I turn as Myter makes their way to me. “I did it,” I say to them. “I created a pathway.”

“And yet?” The godsworn seems to sense my hesitance.

“It felt…too easy.” I struggle to put my feelings into words. “Every time I’ve used a new ability before, I’ve had to struggle for it, bleed for it. But this…”

Myter steps forward, placing their hands on my shoulders. Their green eyes bore into mine as they say, “Remember always, Deka, the Greater Divinity is as much a part of you as you are a part of it. That’s why it’s so easy for you to use. Because it’s always been there with you.”

“But that can’t be right,” I rebut, skeptical.

“Why not?”

“Because if this has always been a part of me, why haven’t I ever been able to use it before? Why have I struggled doing every other thing?”

Myter smiles. “Because you weren’t taught to. No one in Otera was. And when you’ve been led down the wrong path, when you’re focused on it, you fail to see what’s in front of your very eyes. Don’t continue resisting the Greater Divinity, Deka. It’ll only be to your detriment if you do.”

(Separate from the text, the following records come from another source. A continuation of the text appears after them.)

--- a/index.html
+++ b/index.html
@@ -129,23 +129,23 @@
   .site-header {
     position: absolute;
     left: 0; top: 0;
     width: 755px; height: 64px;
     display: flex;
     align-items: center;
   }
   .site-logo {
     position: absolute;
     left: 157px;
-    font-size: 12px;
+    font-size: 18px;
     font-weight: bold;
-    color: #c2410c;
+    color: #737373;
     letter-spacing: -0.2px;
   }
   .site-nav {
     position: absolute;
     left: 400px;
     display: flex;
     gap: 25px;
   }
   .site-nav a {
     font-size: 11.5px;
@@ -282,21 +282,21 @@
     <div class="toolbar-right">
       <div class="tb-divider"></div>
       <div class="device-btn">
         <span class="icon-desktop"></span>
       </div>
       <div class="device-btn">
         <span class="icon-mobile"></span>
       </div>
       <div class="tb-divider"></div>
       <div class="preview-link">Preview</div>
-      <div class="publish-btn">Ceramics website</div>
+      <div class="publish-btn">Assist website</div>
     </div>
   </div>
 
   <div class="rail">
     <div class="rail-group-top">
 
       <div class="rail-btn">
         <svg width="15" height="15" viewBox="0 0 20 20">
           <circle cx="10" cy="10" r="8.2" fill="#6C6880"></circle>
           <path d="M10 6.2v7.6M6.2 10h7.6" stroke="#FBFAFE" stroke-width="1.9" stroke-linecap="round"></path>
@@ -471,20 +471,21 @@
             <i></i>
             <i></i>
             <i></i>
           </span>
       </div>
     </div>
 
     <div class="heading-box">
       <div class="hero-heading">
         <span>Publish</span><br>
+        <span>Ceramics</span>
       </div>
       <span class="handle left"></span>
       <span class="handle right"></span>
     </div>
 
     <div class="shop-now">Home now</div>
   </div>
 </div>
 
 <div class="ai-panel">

With those unnerving last few words, the massive godsworn walks off, beckoning to my friends. “You four—with me. Deka needs to train. As do you.”

Li frowns. “But we don’t—”

“Go with them,” I interject. “And do as they say. All of you.”

Sighing, Li follows Myter, as do the rest of my friends. And I turn my focus back to what Myter just taught me. After all, we have only a short amount of time before we return to Otera—back to our enemies and near-constant danger.

Until then, my friends and I will train, get our abilities as powerful as we can. Because if we don’t, it’ll mean the ascension of the Oteran gods and the end of us all.